(Source records)
====
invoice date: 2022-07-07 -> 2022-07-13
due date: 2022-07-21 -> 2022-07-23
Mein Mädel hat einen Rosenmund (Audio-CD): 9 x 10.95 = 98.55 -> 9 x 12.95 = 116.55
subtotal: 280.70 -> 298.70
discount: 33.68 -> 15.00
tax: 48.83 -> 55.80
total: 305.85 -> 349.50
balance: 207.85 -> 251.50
====
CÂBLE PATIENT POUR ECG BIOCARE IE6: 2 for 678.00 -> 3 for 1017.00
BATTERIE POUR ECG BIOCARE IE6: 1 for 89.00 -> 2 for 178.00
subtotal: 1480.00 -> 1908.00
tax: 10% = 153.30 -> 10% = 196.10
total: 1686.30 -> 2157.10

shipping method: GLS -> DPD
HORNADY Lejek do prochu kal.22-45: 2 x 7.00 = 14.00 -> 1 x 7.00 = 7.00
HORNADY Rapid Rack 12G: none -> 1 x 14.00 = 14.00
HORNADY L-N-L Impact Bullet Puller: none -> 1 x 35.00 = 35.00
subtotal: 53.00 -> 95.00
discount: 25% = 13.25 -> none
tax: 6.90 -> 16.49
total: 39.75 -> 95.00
====
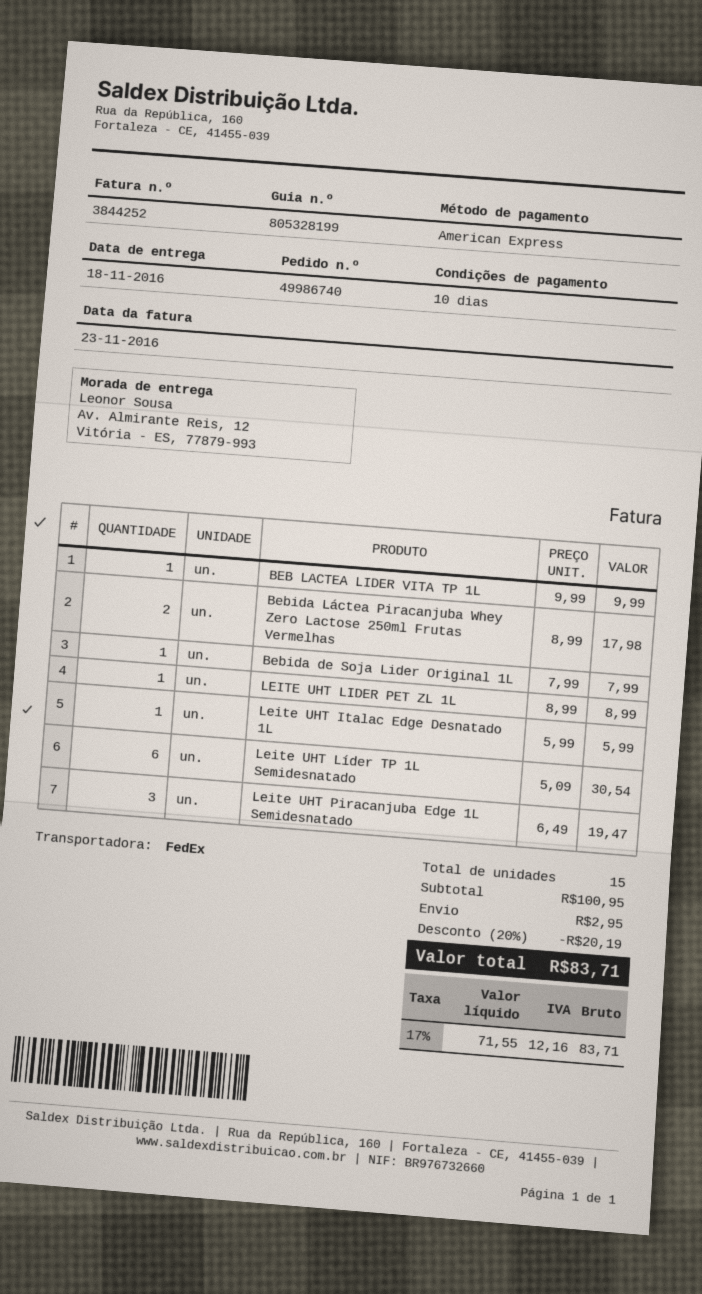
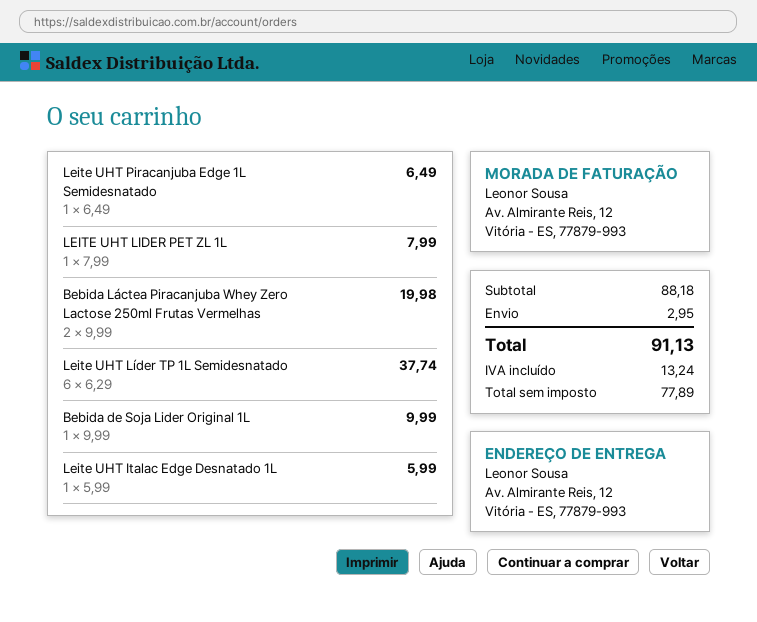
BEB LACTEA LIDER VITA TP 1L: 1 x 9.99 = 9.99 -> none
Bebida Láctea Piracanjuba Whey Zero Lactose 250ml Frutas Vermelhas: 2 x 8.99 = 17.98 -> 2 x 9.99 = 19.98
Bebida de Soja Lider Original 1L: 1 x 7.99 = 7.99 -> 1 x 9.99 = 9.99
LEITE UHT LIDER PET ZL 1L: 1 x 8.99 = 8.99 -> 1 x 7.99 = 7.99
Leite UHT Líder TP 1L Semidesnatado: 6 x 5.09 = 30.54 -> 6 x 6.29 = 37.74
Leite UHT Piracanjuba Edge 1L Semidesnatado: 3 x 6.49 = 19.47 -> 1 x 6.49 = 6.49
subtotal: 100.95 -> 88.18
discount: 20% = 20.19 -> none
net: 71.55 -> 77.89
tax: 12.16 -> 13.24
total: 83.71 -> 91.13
====
#### [EXERCISE PROMPT]
Scan the records for lines with the word "BIOCARE". Report how many, with no other words.

#### [ANSWER SECTION]
2